Work item. Every entry is to be returned as it stands, apart from the pictures.

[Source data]
★ ★ ★ ★ ★
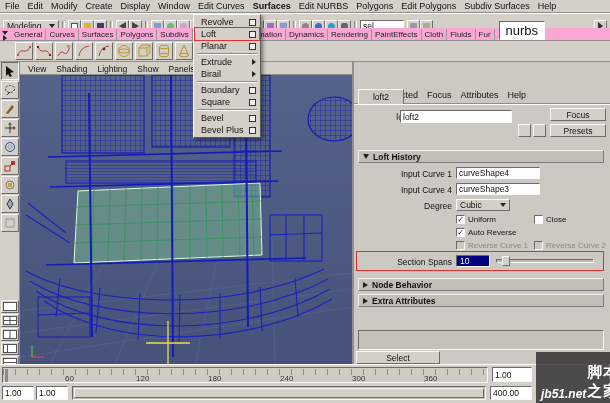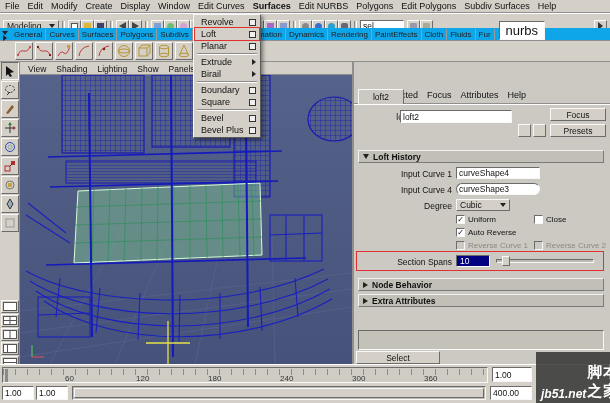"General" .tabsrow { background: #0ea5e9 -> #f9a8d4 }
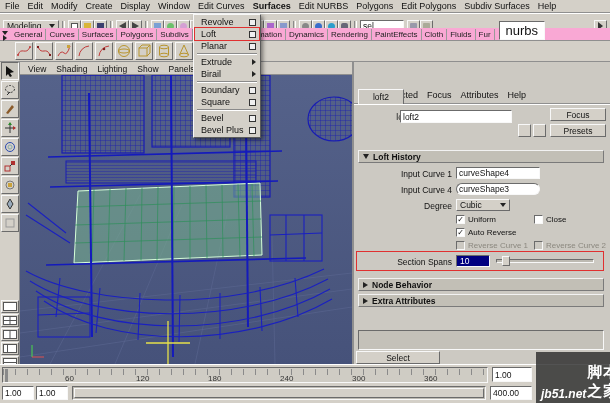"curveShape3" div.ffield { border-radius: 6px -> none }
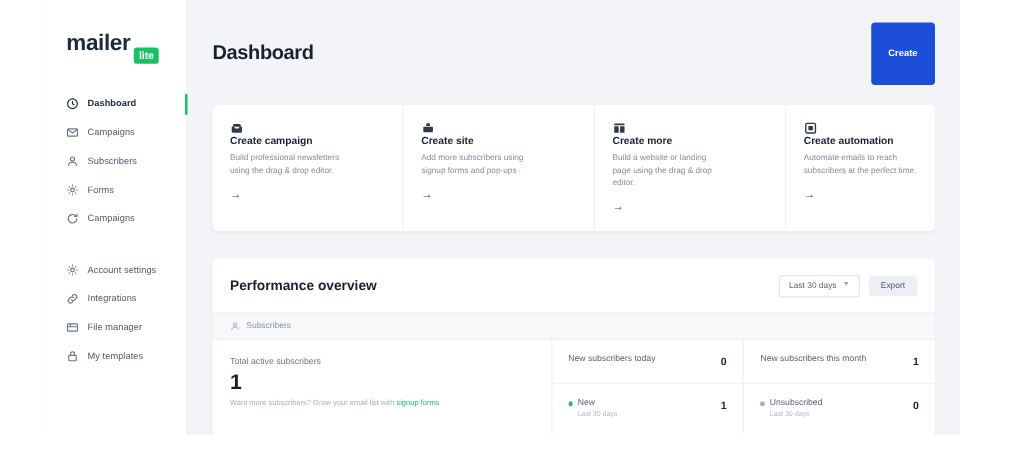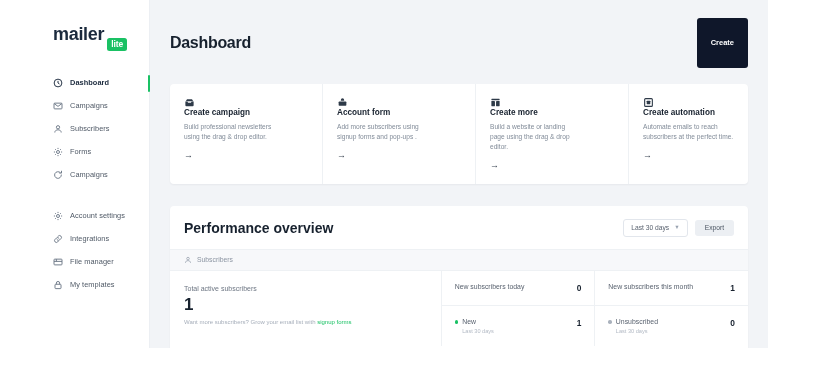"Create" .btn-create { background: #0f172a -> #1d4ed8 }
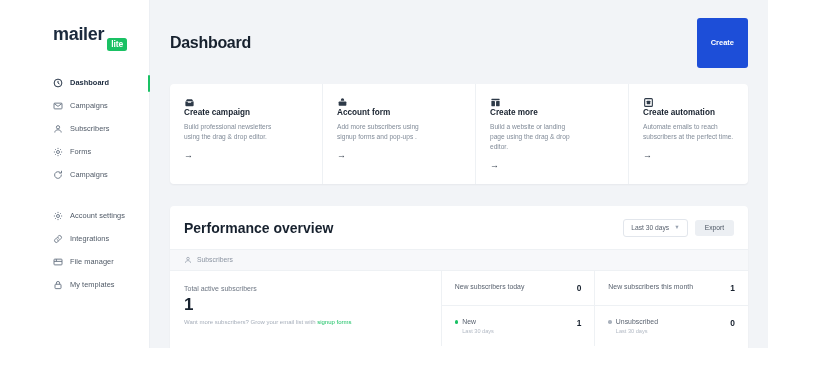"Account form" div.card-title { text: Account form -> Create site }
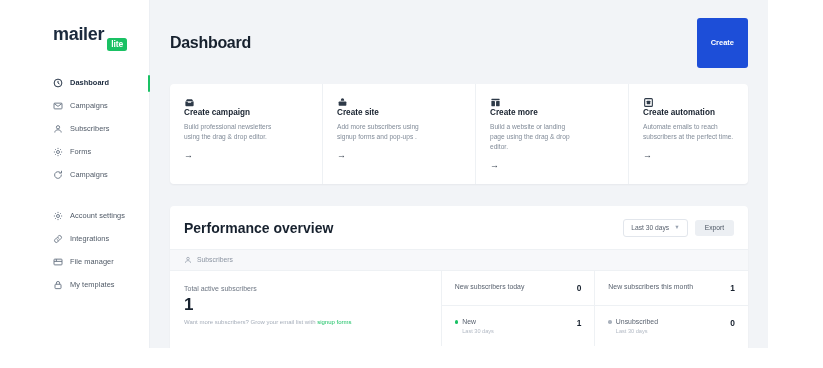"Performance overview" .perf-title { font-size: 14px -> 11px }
★ ★ ★ ★ ★
Finished task.
"General" .tabsrow { background: #0ea5e9 -> #f9a8d4 }
"curveShape3" div.ffield { border-radius: 6px -> none }
"Create" .btn-create { background: #0f172a -> #1d4ed8 }
"Account form" div.card-title { text: Account form -> Create site }
"Performance overview" .perf-title { font-size: 14px -> 11px }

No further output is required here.